4) Sermaye şirketlerine ait hisse senetleri hisse senetleri piyasasında serbestçe alınıp satılabilir ve dolayısıyla şirketler kolayca el değiştirebilir. Bu nedenle ortak durumundaki kişiler birbirlerini tanımayabilirler. Oysa kooperatiflerde ortaklık senetleri ancak kooperatifin oluru alındıktan sonra el değiştirebilir. Bu durum, kooperatiflerde sermayeden çok kişilerin önem kazandığını göstermektedir.
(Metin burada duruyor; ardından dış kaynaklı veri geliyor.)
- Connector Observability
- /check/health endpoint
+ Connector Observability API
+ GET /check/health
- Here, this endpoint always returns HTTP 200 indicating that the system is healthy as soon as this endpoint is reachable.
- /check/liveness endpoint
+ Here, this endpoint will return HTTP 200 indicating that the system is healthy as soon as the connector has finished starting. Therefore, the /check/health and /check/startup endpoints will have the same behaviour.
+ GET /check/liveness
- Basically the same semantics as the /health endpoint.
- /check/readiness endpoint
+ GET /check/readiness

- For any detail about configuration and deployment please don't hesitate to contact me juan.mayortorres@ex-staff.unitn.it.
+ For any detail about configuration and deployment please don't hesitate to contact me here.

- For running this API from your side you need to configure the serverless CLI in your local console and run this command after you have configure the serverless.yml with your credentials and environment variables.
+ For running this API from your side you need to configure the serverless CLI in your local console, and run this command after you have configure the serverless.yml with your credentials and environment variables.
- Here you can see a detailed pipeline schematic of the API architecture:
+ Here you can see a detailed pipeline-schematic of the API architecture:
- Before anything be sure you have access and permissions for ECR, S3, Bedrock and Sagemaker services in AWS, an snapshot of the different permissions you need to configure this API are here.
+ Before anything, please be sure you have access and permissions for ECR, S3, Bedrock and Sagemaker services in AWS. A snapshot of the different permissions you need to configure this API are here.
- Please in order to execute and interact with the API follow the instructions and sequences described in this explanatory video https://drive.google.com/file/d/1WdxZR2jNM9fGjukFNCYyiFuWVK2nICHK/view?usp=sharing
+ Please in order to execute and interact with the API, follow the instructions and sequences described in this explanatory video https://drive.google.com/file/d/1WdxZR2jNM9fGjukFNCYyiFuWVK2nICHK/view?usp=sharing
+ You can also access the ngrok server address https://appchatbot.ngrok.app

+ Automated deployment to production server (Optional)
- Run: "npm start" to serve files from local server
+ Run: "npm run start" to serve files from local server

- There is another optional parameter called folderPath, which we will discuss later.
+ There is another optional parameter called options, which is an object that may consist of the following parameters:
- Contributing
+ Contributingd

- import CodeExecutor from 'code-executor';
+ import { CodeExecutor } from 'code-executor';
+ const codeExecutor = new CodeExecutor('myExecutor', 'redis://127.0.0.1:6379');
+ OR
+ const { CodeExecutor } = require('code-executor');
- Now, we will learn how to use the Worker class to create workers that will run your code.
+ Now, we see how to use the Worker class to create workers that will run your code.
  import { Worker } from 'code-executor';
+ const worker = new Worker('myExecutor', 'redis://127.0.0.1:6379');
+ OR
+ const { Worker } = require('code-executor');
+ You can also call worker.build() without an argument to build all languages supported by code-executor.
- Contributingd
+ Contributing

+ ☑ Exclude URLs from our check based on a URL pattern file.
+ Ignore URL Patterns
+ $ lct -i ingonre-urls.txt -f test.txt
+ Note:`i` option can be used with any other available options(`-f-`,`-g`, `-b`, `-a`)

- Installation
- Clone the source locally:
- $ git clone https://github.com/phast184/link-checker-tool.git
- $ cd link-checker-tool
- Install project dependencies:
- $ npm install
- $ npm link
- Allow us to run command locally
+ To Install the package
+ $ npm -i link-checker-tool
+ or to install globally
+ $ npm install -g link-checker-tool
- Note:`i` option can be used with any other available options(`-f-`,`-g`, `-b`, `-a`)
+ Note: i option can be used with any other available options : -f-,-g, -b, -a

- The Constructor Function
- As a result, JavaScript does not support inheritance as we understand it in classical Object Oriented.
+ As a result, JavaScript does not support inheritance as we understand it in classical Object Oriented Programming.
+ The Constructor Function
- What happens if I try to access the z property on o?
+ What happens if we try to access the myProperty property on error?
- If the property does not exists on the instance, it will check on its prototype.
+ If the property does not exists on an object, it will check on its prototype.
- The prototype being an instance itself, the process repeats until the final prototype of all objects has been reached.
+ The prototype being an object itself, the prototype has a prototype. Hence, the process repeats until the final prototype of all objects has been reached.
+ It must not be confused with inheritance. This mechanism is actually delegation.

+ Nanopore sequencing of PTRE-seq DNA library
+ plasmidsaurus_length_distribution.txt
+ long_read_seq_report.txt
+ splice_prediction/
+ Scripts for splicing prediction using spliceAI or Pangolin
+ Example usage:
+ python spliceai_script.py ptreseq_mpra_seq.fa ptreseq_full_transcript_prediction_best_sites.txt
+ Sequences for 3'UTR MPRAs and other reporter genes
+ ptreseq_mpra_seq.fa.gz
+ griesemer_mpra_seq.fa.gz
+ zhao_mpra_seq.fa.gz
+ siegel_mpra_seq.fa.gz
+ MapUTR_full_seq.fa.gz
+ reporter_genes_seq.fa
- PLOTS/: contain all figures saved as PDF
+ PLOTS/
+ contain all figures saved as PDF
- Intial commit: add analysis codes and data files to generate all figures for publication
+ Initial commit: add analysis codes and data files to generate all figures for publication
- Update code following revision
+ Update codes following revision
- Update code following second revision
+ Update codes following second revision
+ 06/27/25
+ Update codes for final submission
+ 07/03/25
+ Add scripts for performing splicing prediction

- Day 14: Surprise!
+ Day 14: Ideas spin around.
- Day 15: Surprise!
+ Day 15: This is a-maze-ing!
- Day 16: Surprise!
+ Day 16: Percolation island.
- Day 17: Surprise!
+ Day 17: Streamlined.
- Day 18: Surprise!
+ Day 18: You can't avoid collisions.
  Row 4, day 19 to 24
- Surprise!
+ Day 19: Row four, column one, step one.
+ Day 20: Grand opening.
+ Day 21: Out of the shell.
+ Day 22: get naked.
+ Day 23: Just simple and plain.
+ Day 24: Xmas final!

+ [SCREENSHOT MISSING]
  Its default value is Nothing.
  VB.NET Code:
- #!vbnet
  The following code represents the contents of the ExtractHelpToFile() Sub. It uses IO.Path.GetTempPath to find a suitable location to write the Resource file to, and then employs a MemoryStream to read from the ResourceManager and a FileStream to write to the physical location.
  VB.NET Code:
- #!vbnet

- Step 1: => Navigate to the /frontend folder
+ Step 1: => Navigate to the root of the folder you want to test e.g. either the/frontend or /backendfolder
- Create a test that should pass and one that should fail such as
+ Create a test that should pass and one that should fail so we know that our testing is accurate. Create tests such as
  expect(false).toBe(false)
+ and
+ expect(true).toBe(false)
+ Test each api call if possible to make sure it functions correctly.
5) Sermaye şirketlerine bir kişi ya da bir aile egen olabilir. Örneğin şirket hisselerinin % 50'sinden fazlasına sahip kişiler şirketin yönetiminde egemen durumdadırlar. Kooperatiflerde ise bir kişinin sahip olabileceği azami ortaklık payı sınırlı tutulduğundan, kişi egemenliğinin kooperatiflerde ortaya çıkmasının söz konusu olması düşünülemez. Esasen kooperatif ortakalırının her biri sadece bir oya sahip olarak kooperatif yönetimine katılırlar. I.Ö.3000 yıllarında bile kooperatif benzeri kuruluşlara rastlanıldığı söylenebilirse de modern anlamda kooperatifçiliğin gelişimi İngiltere'de Rochdale Haksever Öncüleri'nin tüketim kooperatifçiliği deneyimi ile 1844 yılından başlanmıştır. Daha önceki Robert Owen, Dr. Willian King gibi kişilerin öncülüğündeki deneyimler başarılı olamamış buna karşılık Rochdale denemesi, Manchester dokuma işçilerinin kendi ortaklık ve yönetimleri sayesinde başarılı olmuş ve geçerliliği bugün de kabul edilen bazı ilkeler ortaya konulmuştur. Böylece tüketim kooperatifçiliği alanında İngiltere, öncü ülke olmuştur. Üretim koopetifçiliğinde Fransa kredi kooperatifçiliğinde ise (tarım için Raiffeisen, küçük esnaf içinde Schulze-Delizsch tipi koopetiflerle) Almanya öncü ülkeler olmuşlardır. Türkiye de kooperatifçilik alanında özgün bir deneyim olan Memleket Sandıkları ile (1863) tarihteki yerini almıştır, Mithat Paşanın kuruculuğunu yaptığı ve günümüze T.C. Ziraat Bankası olarak gelmiş bulunan bu Özgün deneyimin gerisindeki "imece" fikrinin, koopetifçiliğin temel felsefesini yansıtması bakımından önemli olduğu açıktır. Bu sistemde imece yöntemiyle oluşturulan üretim kooperatifçiliği, kredi kooperatifçiliğini finanse etmektedir. Bu açıdan çağdışı olan diğer ülke deneyimlerinden önemli bir farklılık göstermektedir. Ne var ki, bugün ülkemizde kooperatifçilik giderek çeşitlenmekte ve yaygınlaşmakta olduğu halde, finansman, örgütlenme, personel, mevsuat ve eğitim konularındaki sorunların çözümlenememiş olması nedeniyle istenilen etkinliğe ulaştırılamamıştır. Merkezi Londra'da bulunan Uluslararası Kooperatifler Birliği (International Cooperative Alliance) 1937-1966 yıllarında kooperatif ilkeleri olarak şunları saptamıştır:

1) Serbest giriş ilkesi,

2) Demokratik yönetim ilkesi,

3) Sermayeye sınırlı faiz verilmesi ilkesi,

4) Risturn verilmesi ilkesi.

5) Kooperatif eğitiminin geliştirilmesi ilkesi,

6) Kooperatiflerle işbirliği ilkesi.